La primera vez nos llamaron para salir al encuentro de dos barcos en los que viajaban 29 tunecinos. Todos gozaban de buena salud, por lo que no era necesaria una intervención sanitaria. Simplemente les subimos a una lancha patrullera y les llevamos a Lampedusa. Los tunecinos no iban muy bien vestidos, además algunos habían huido de la cárcel, por lo que no eran muy tranquilos ni disciplinados. Ese viaje me despertó mucha curiosidad por estos chicos, todos jovencísimos, aunque me condicionó bastante desde el primer momento el juicio negativo que me transmitieron mis compañeros. Pero nada más toparme con su mirada, con esos rostros sonrientes que nos daban las gracias por lo poco que habíamos hecho, mi mirada cambió. Volví a recordar que yo estaba allí precisamente por ellos, que había sido llamada para estar allí, independientemente de su historia o su pasado. Al terminar el día, estaba muy contenta por haber podido atender a estas 29 personas.

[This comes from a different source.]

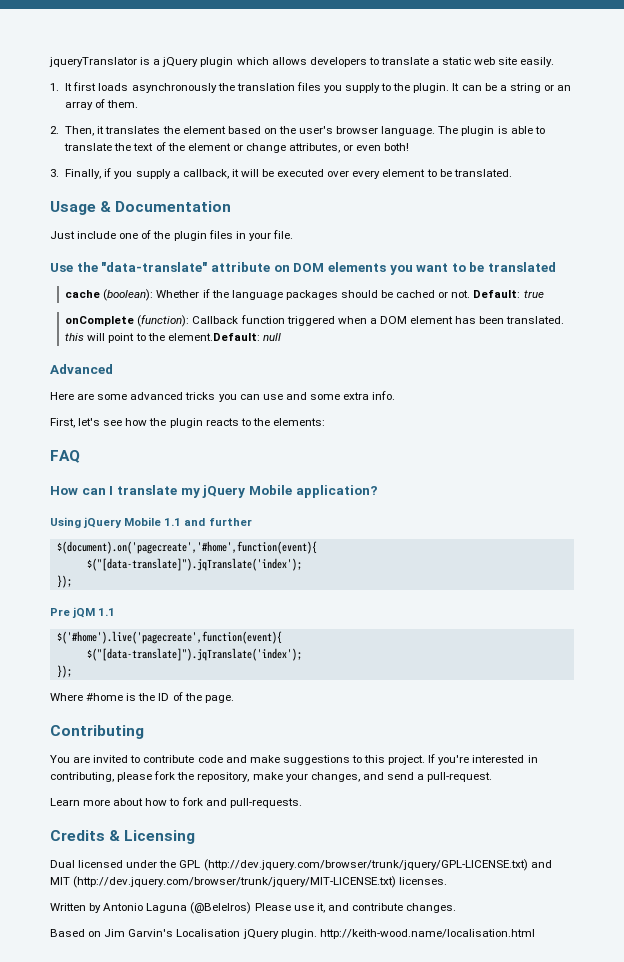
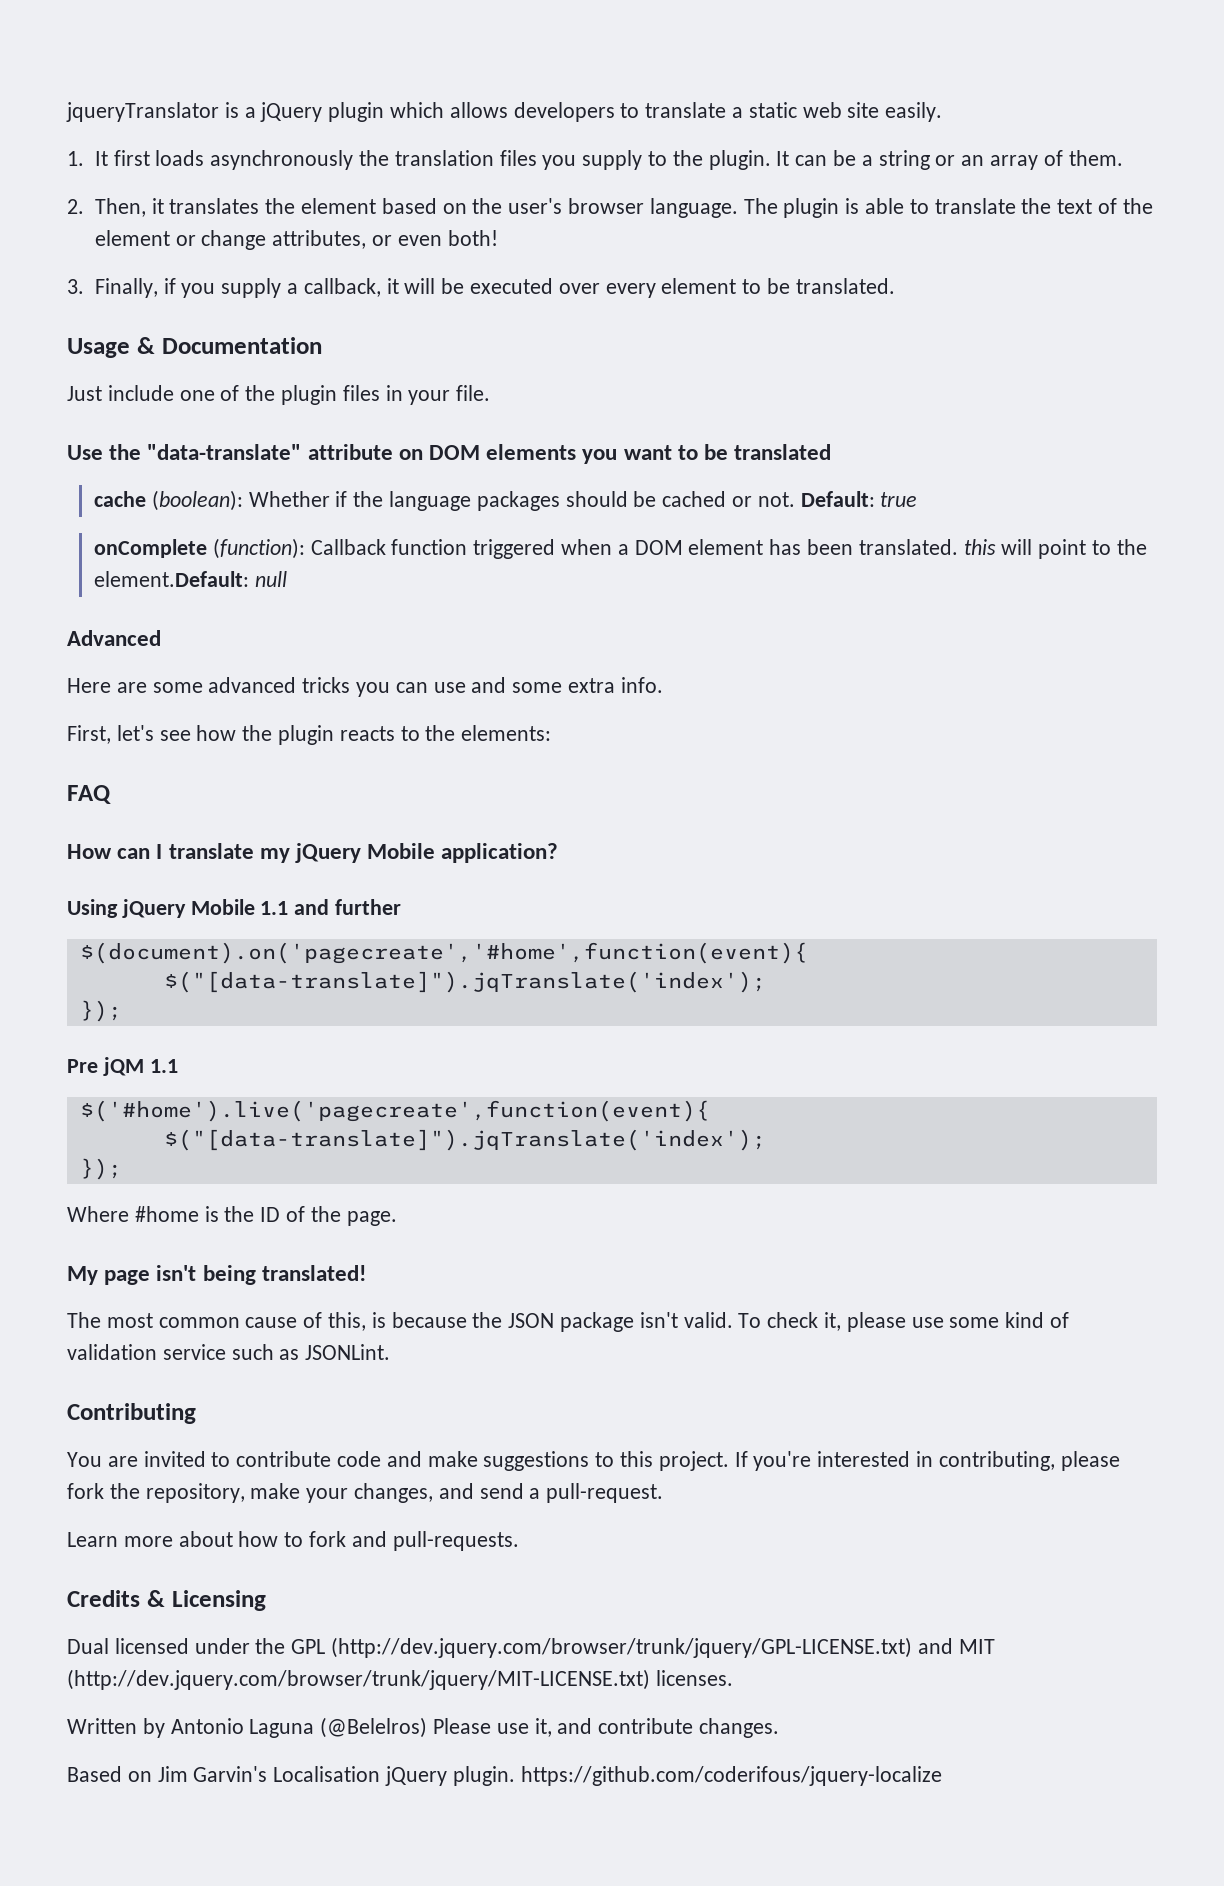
(234, 699) none -> [67,1265,366,1285] [67,1312,1070,1332] [67,1344,391,1360] // My page isn't being translated! // The most common cause of this, is because the JSON package isn't valid. To check it, please use some kind of validation service such as JSONLint.
[319,929,535,939] http://keith-wood.name/localisation.html -> [520,1766,942,1786] https://github.com/coderifous/jquery-localize

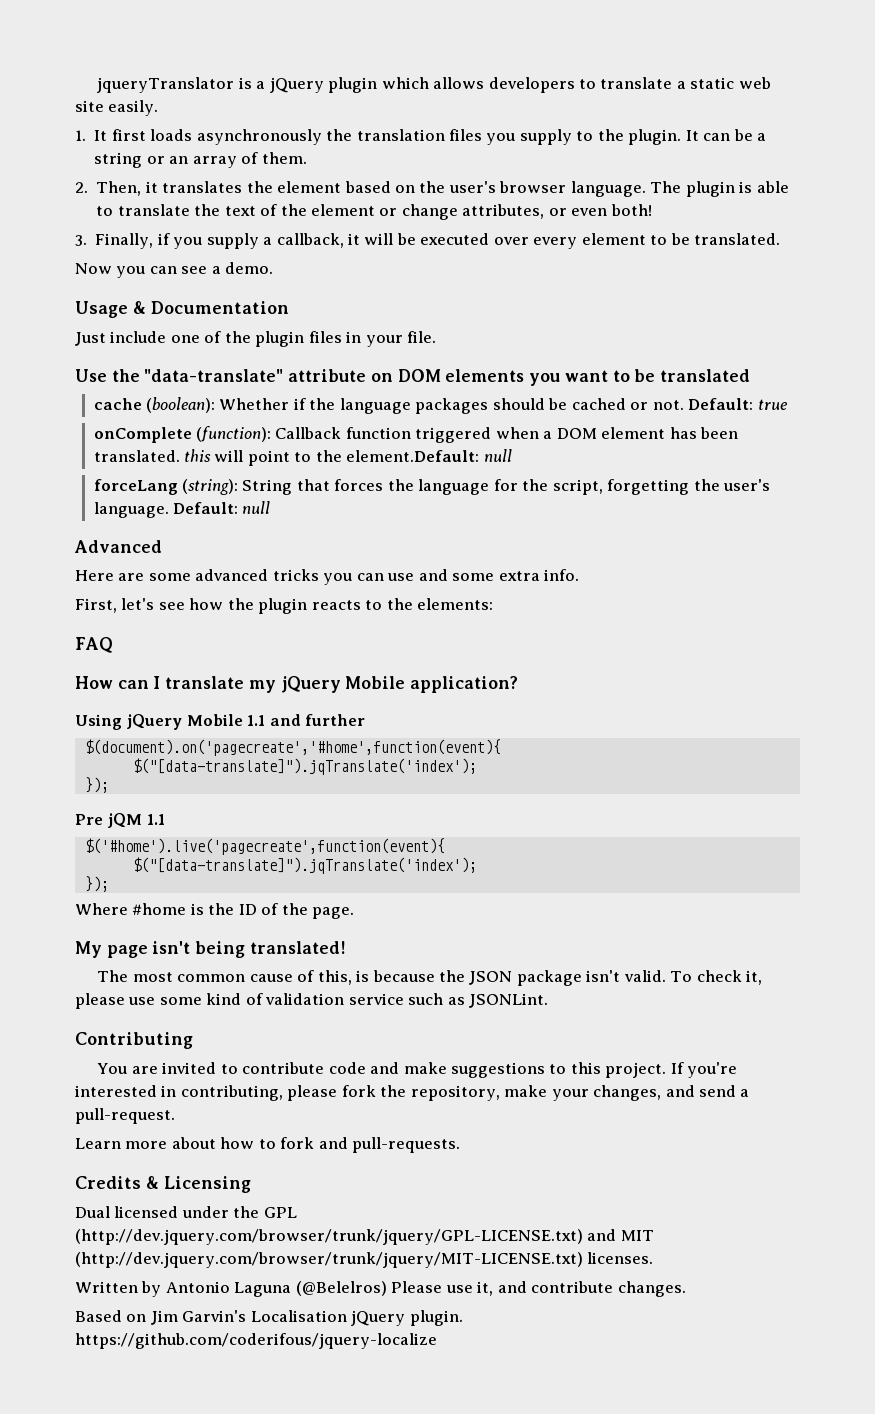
(895, 286) none -> [75,262,274,278] // Now you can see a demo.
(287, 579) none -> [93,479,771,495] [93,501,271,518] // forceLang (string): String that forces the language for the script, forgetting the user's language. Default: null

La segunda intervención fue más importante. Rescatamos a 450 inmigrantes de un pesquero en plena noche. Nada más llegar, el escenario que encontramos fue bastante impactante, casi surrealista. Unos gritaban, otros levantaban los brazos para llamar nuestra atención. Me sentí catapultada a otro mundo que no tenía nada que ver con el trabajo ordinario que hice en mis años de carrera. Me sentí muy pequeña frente a la desesperación de esa gente, y lo único que hice fue pedir y abandonarme.

De esa experiencia me han quedado grabados ciertos rostros, como el de una niña de pocos meses que pusieron en mis brazos mientras buscaban a su madre. O el de un niño que consolaba a su madre, dolorida y herida. O el de otros que daban las gracias por la ayuda recibida. En sus ojos se leía la desesperación. Lo único que podía hacer era acogerlos para que vieran que no estaban solos.

No puedo decir otra cosa ni dar grandes juicios ni añadir palabras. Lo que me queda es la impresión de esos rostros y de una humanidad palpable que he tenido la suerte de percibir haciendo mi trabajo. Creo que verdaderamente estas personas, a través de nuestra ayuda, son alcanzadas por la ternura de Dios. Por una caricia suya que se concreta en el hecho de ser literalmente salvados. Es la misma conciencia que deseo para mí toda mi vida.